Satanás - nova causa de inimputabilidade?

Se a mais alta figura da hierarquia religiosa considera que Satanás ataca e os religiosos cedem, está a centrar o combate aos abusos sexuais de modo enviesado.

O Papa Francisco veio a terreiro defender que… "a Igreja tem de ser salva dos ataques deste ser maligno, o grande acusador, e ao mesmo tempo tornar-se mais consciente da sua culpa, dos seus erros e dos abusos cometidos no passado e no presente”…in PÚBLICO de 08/10/2018.

Não sei se todos os crentes acreditam que o Diabo existe e, existindo, se é capaz de levar alguém a cometer crimes tão ignominiosos. Numa sociedade moderna, num Estado de Direito democrático, a culpa do agente de condutas criminosas pressupõe e a liberdade, a auto determinação e a consciência. O que significa que se uma prática criminosa não resultar da vontade livre e consciente do agente não é passível de condenação.

Se alguém com uma arma apontada à cabeça for obrigado a praticar um crime, não agiu livre e voluntariamente e daí não poder ser condenado.

Alguém com doença mental impeditiva de ter consciência da conduta criminosa, agindo por um impulso cego, não pode ser condenado pela conduta, quando muito condenado a ser internado em casa de saúde, pois pode revelar-se um perigo.

Quando um bispo, um padre, um cónego abusam sexualmente de crianças, adolescentes ou seminaristas adultos, são para tal empurrados por Satanás ou têm consciência de que estão a praticar um crime?     

Claro que não foi o “grande acusador” o responsável por tal conduta. Seguramente que os dignitários da igreja que cometeram esses abusos fizeram-no de modo voluntário, livre, conscientes de que cometiam crimes, muitos deles encobrindo-se uns aos outros.
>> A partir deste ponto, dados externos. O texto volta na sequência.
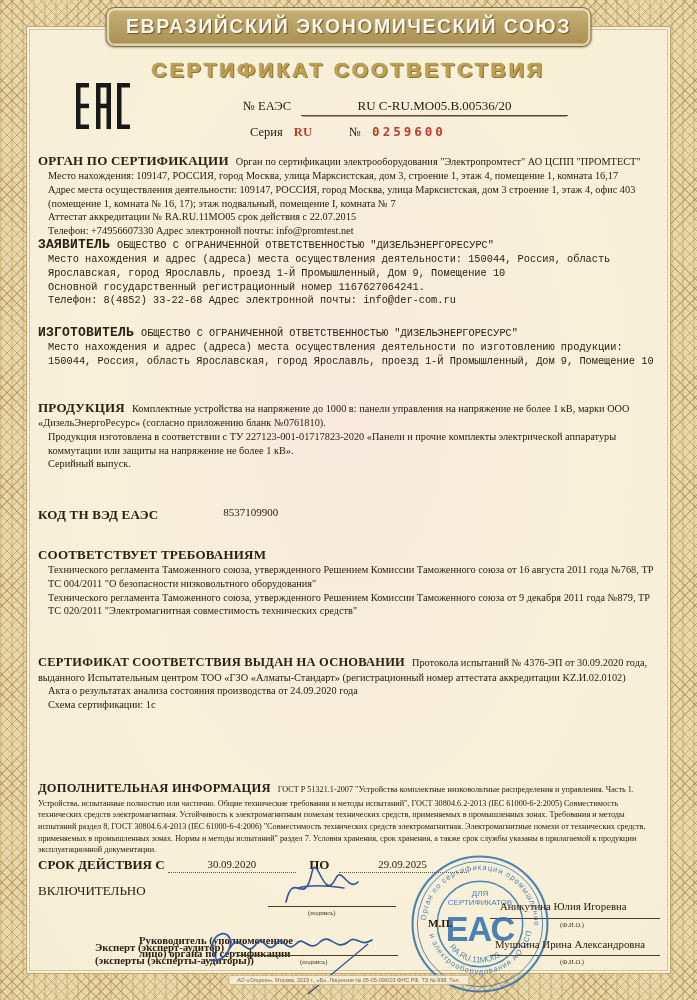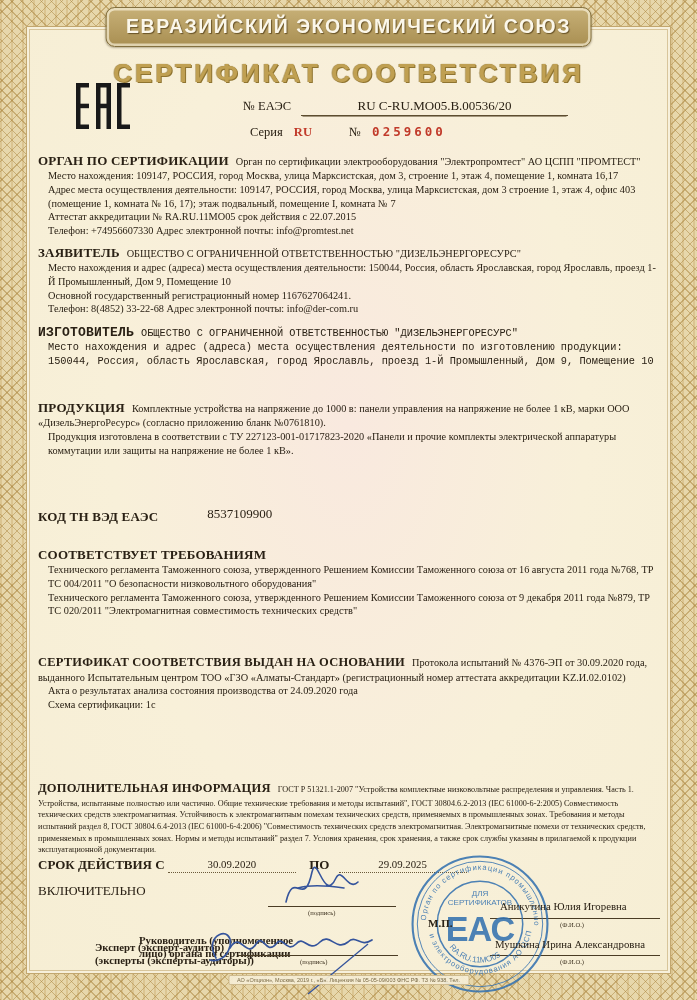--- a/index.html
+++ b/index.html
@@ -25,21 +25,21 @@
     border:1px solid #83703f; border-radius:9px;
     box-shadow: inset 0 0 0 2.5px rgba(252,246,224,.65), 0 1px 2px rgba(60,45,15,.35);
     padding:7px 20px 8px; white-space:nowrap; z-index:5;
   }
   .banner span{
     font-family:"Liberation Sans", sans-serif; font-weight:bold; font-size:19.5px;
     letter-spacing:1.5px; color:#fbf7ea; text-shadow:1px 1px 1px rgba(92,70,28,.85);
   }
   .doc-title{
     position:absolute; top:58px; left:0; right:0; text-align:center; z-index:4;
-    font-family:"Liberation Sans", sans-serif; font-weight:bold; font-size:26px;
+    font-family:"Liberation Sans", sans-serif; font-weight:bold; font-size:21px;
     letter-spacing:3px; color:#c0a052;
     text-shadow: 1px 1px 0 #8f7430, -1px 0 0 rgba(143,116,48,.4), 0 0 1px #8f7430;
   }
   .eac-mark{ position:absolute; left:76px; top:82px; z-index:4; }
   .num-row{ position:absolute; top:98px; left:243px; z-index:4; font-size:12.5px; }
   .num-row .lbl{ margin-right:10px; }
   .num-row .val{
     display:inline-block; min-width:255px; text-align:center; font-size:13px;
     border-bottom:1px solid #5d4d30; box-shadow:0 2.5px 0 -1.5px rgba(93,77,48,.55);
     padding:0 6px 1px;
@@ -48,21 +48,21 @@
   .red{ color:#c13a2a; }
   .serial-digits{
     font-family:"DejaVu Sans Mono", monospace; color:#c13a2a; letter-spacing:3px;
     font-size:12.5px; font-weight:bold;
   }
   .sec{ position:absolute; left:38px; width:624px; font-size:10.3px; line-height:1.33; z-index:3; }
   .sec .sh{ font-weight:bold; font-size:13px; letter-spacing:.2px; margin-right:7px; }
   .sec .lines{ margin-left:10px; }
   .sec.small-body{ font-size:8.2px; line-height:1.42; }
   .sec.small-body .sh{ font-size:12.5px; }
-  .code-val{ font-size:13px; margin-left:42px; vertical-align:3px; }
+  .code-val{ font-size:11px; margin-left:58px; vertical-align:3px; }
   .validity{ position:absolute; left:38px; top:857px; z-index:3; font-size:13px; font-weight:bold; }
   .validity .date{
     display:inline-block; width:128px; text-align:center; font-weight:normal; font-size:10.8px;
     border-bottom:1px dotted #6b5a3a; vertical-align:bottom; padding-bottom:2px;
   }
   .validity .po{ margin:0 6px 0 10px; }
   .inclusive{ position:absolute; left:38px; top:883px; z-index:3; font-size:13px; font-weight:normal; }
   .sig-role{ position:absolute; left:95px; width:170px; font-size:10.8px; font-weight:bold; line-height:1.25; z-index:3; }
   .sig-line{ position:absolute; border-bottom:1px solid #4a3c24; z-index:3; }
   .tiny-lbl{ position:absolute; font-size:6.6px; color:#3d3220; z-index:3; }
@@ -121,40 +121,41 @@
   <div class="sec" style="top:152px;">
     <span class="sh">ОРГАН ПО СЕРТИФИКАЦИИ</span><span>Орган по сертификации электрооборудования "Электропромтест" АО ЦСПП "ПРОМТЕСТ"</span>
     <div class="lines">
       <div>Место нахождения: 109147, РОССИЯ, город Москва, улица Марксистская, дом 3, строение 1, этаж 4, помещение 1, комната 16,17</div>
       <div>Адрес места осуществления деятельности: 109147, РОССИЯ, город Москва, улица Марксистская, дом 3 строение 1, этаж 4, офис 403 (помещение 1, комната № 16, 17); этаж подвальный, помещение I, комната № 7</div>
       <div>Аттестат аккредитации № RA.RU.11МО05 срок действия с 22.07.2015</div>
       <div>Телефон: +74956607330 Адрес электронной почты: info@promtest.net</div>
     </div>
   </div>
 
-  <div class="sec" style="top:244px;">
+  <div class="sec" style="top:236px;font-family:Liberation Mono, monospace;">
     <span class="sh">ЗАЯВИТЕЛЬ</span><span>ОБЩЕСТВО С ОГРАНИЧЕННОЙ ОТВЕТСТВЕННОСТЬЮ "ДИЗЕЛЬЭНЕРГОРЕСУРС"</span>
     <div class="lines">
       <div>Место нахождения и адрес (адреса) места осуществления деятельности: 150044, Россия, область Ярославская, город Ярославль, проезд 1-Й Промышленный, Дом 9, Помещение 10</div>
       <div>Основной государственный регистрационный номер 1167627064241.</div>
       <div>Телефон: 8(4852) 33-22-68 Адрес электронной почты: info@der-com.ru</div>
     </div>
   </div>
 
   <div class="sec" style="top:324px;font-family:Liberation Mono, monospace;">
     <span class="sh">ИЗГОТОВИТЕЛЬ</span><span>ОБЩЕСТВО С ОГРАНИЧЕННОЙ ОТВЕТСТВЕННОСТЬЮ "ДИЗЕЛЬЭНЕРГОРЕСУРС"</span>
     <div class="lines">
       <div>Место нахождения и адрес (адреса) места осуществления деятельности по изготовлению продукции: 150044, Россия, область Ярославская, город Ярославль, проезд 1-Й Промышленный, Дом 9, Помещение 10</div>
     </div>
   </div>
 
   <div class="sec" style="top:399px;">
     <span class="sh">ПРОДУКЦИЯ</span><span>Комплектные устройства на напряжение до 1000 в: панели управления на напряжение не более 1 кВ, марки ООО «ДизельЭнергоРесурс» (согласно приложению бланк №0761810).</span>
     <div class="lines">
       <div>Продукция изготовлена в соответствии с ТУ 227123-001-01717823-2020 «Панели и прочие комплекты электрической аппаратуры коммутации  или защиты на напряжение не более 1 кВ».</div>
+      <div>Серийный выпуск.</div>
     </div>
   </div>
 
   <div class="sec" style="top:505px;">
     <span class="sh">КОД ТН ВЭД ЕАЭС</span><span class="code-val">8537109900</span>
   </div>
 
   <div class="sec" style="top:546px;">
     <div class="sh">СООТВЕТСТВУЕТ ТРЕБОВАНИЯМ</div>
     <div class="lines">

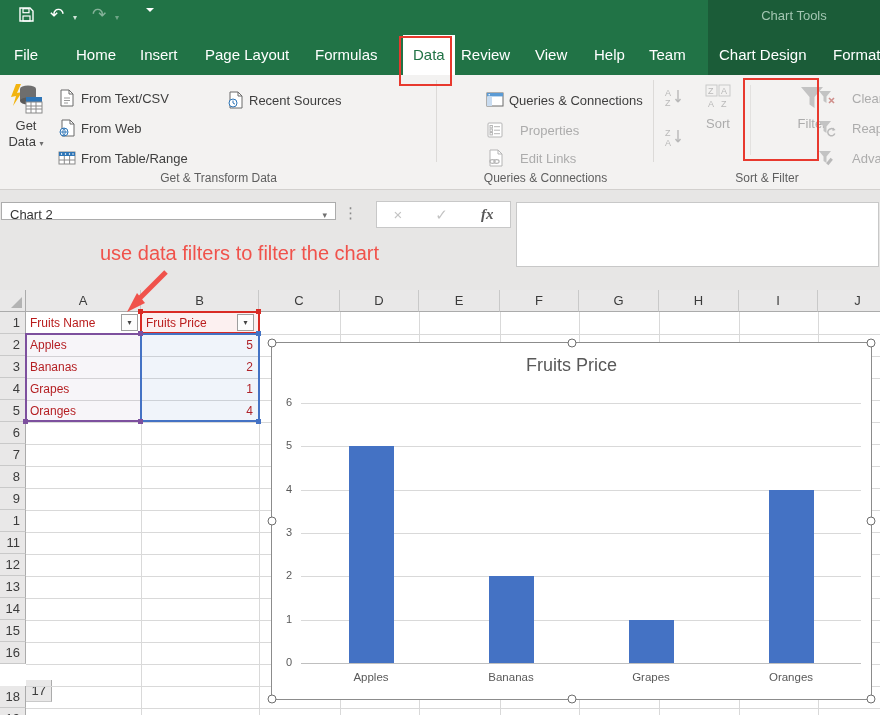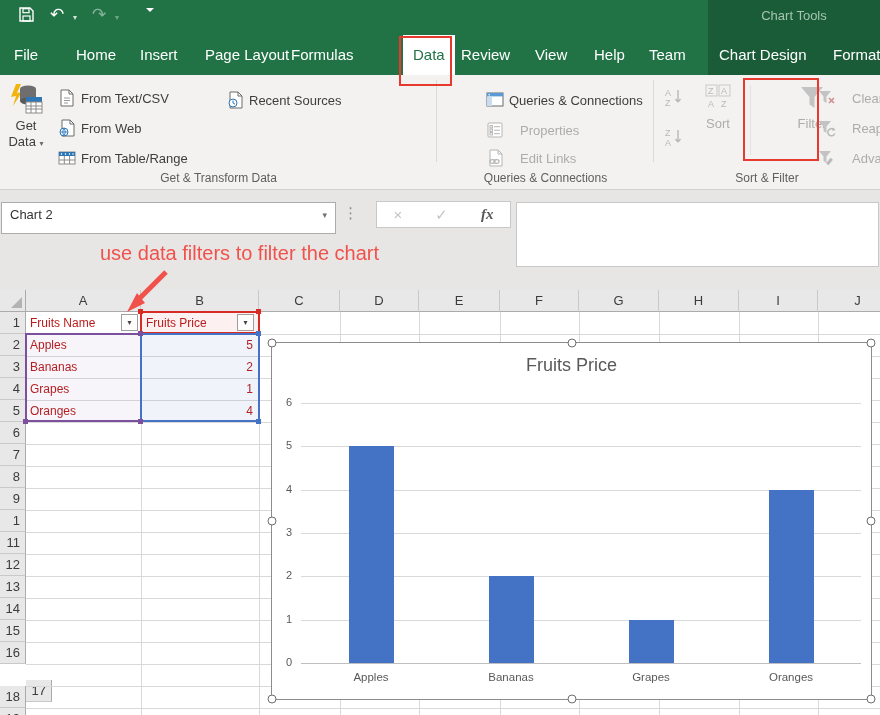--- a/index.html
+++ b/index.html
@@ -44,21 +44,21 @@
   .icon16{display:inline-block;width:18px;height:18px;flex:none;}
 
   
   .redbox{position:absolute;border:2px solid #E8392E;pointer-events:none;z-index:40;}
   #annotation{position:absolute;left:100px;top:242px;font-size:20px;color:#F0524B;
        font-weight:500;z-index:40;white-space:nowrap;}
   #arrow-svg{position:absolute;left:90px;top:262px;z-index:40;pointer-events:none;}
 
   
   #formula-row{position:absolute;left:0;top:190px;width:880px;height:100px;background:#E7E6E5;}
-  #name-box{position:absolute;left:1px;top:12px;width:335px;height:32px;background:#fff;
+  #name-box{position:absolute;left:1px;top:12px;width:335px;height:18px;background:#fff;
        border:1px solid #ACACAC;font-size:13px;color:#333;line-height:24px;padding-left:8px;}
   #name-box .caret{position:absolute;right:8px;top:0;color:#707070;font-size:9px;}
   #fx-dots{position:absolute;left:343px;top:14px;color:#8A8A8A;font-size:15px;letter-spacing:0;}
   #fx-box{position:absolute;left:376px;top:11px;width:135px;height:27px;background:#fff;
        border:1px solid #C8C8C8;display:flex;align-items:center;justify-content:space-around;}
   #fx-box .g{color:#C3C3C3;font-size:15px;}
   #fx-box .fx{color:#595959;font-family:"Liberation Serif",serif;font-style:italic;
        font-weight:bold;font-size:15px;}
   #formula-bar{position:absolute;left:516px;top:12px;width:363px;height:65px;background:#fff;
        border:1px solid #C8C8C8;}
@@ -117,21 +117,21 @@
   </div>
   <div id="ctx-dark"></div>
   <div id="chart-tools-label">Chart Tools</div>
 
   <div id="tabbar">
       <div class="tabdark"></div>
       <div class="tab" style="left: 14px;">File</div>
       <div class="tab" style="left: 76px;">Home</div>
       <div class="tab" style="left: 140px;">Insert</div>
       <div class="tab" style="left: 205px;">Page Layout</div>
-      <div class="tab" style="left: 291px; text-align: right;">Formulas</div>
+      <div class="tab" style="left: 315px; text-align: right;">Formulas</div>
       <div class="tab active" style="left: 403px;">Data</div>
       <div class="tab" style="left: 461px;">Review</div>
       <div class="tab" style="left: 535px;">View</div>
       <div class="tab" style="left: 594px;">Help</div>
       <div class="tab" style="left: 649px;">Team</div>
       <div class="tab" style="left: 719px;">Chart Design</div>
       <div class="tab" style="left: 833px;">Format</div>
     </div>
 
   <div id="ribbon">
Portanto, se o Papa, admitindo a culpa dos religiosos que praticaram abusos, coloca o acento numa suposta capacidade de Satanás influenciar a conduta destes religiosos (conhecedores do tal poder por ofício) está, provavelmente sem o querer, a absolver numa certa medida uma conduta altamente reprovável colocando-se fora dos fundamentos modernos em que assentam as sociedades.

A consciência e a liberdade do agente que comete o crime é essencial; sem ela não há conduta criminosa. Ora se a mais alta figura da hierarquia religiosa considera que Satanás ataca e os religiosos cedem, está a centrar o combate aos abusos sexuais de modo enviesado.

Não é pacífico que todos os crentes aceitem tal poder de Satanás; mas, mesmo os que aceitarem, sabem que o violador não devia ter aquela conduta e o próprio violador também sabia que aquela conduta era altamente reprovável.

Uma coisa diferente será o Papa acreditar que uma fé mais funda poderá ajudar os padres, os bispos e os cardeais a ser melhores cidadãos. Porém, os dignatários religiosos vivem na Terra, no meio dos seus concidadãos, em comunidades reguladas pela lei, e se prevaricam não podem vir invocar uma espécie de inimputabilidade. São homens conscientes e com uma posição de destaque na sociedade conhecendo as leis em que ela assenta.

O Diabo, ou o quer que seja para quem nele acredita, não deverá ter costas tão largas que permita aos padres e bispos invocarem o nome do maligno para se desculpabilizarem.

A admiração do mundo pelo Papa Francisco mantém-se, mas as suas palavras podem estar a acertar num alvo errado do ponto de vista das sociedades onde estamos inseridos.

As sociedades modernas e democráticas estão vinculadas a comportamentos impostos pelas leis que são válidas para toda a comunidade. A fé diz respeito ao íntimo de cada um. O chamado poder de Satanás nunca poderá levar a apagar a conduta do criminoso que ao praticar o crime sabia que o cometia. A fé não é causa de inimputabilidade.